[INSTRUCTIONS FOR THE TASK]
A word-for-word copy of all entries is required, without images.

[DATA RECORDS]
# # # #
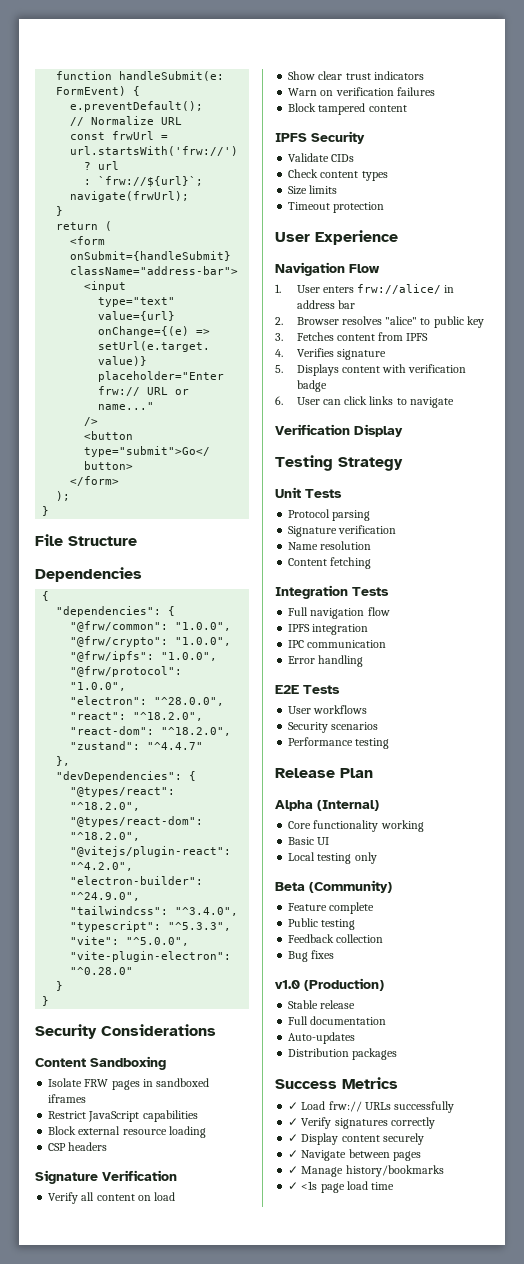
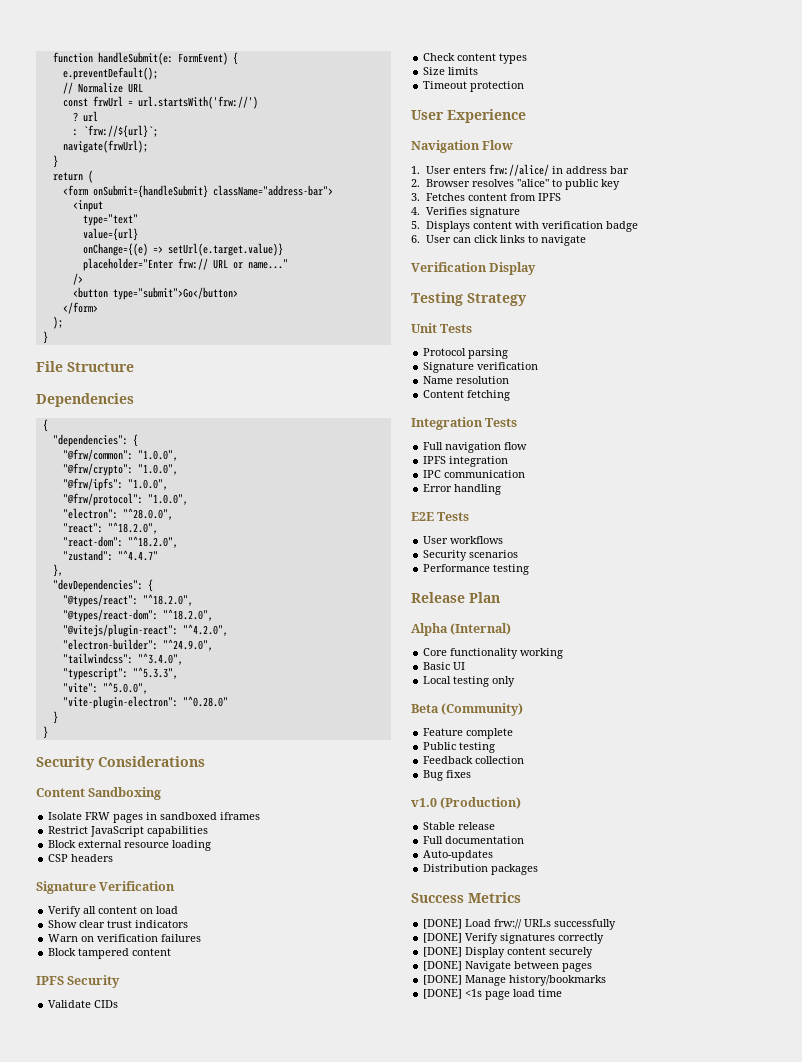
- ✓ Load frw:// URLs successfully
+ [DONE] Load frw:// URLs successfully
- ✓ Verify signatures correctly
+ [DONE] Verify signatures correctly
- ✓ Display content securely
+ [DONE] Display content securely
- ✓ Navigate between pages
+ [DONE] Navigate between pages
- ✓ Manage history/bookmarks
+ [DONE] Manage history/bookmarks
- ✓ <1s page load time
+ [DONE] <1s page load time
# # # #
[RESPONSE BELOW]
- ✓ Load frw:// URLs successfully
+ [DONE] Load frw:// URLs successfully
- ✓ Verify signatures correctly
+ [DONE] Verify signatures correctly
- ✓ Display content securely
+ [DONE] Display content securely
- ✓ Navigate between pages
+ [DONE] Navigate between pages
- ✓ Manage history/bookmarks
+ [DONE] Manage history/bookmarks
- ✓ <1s page load time
+ [DONE] <1s page load time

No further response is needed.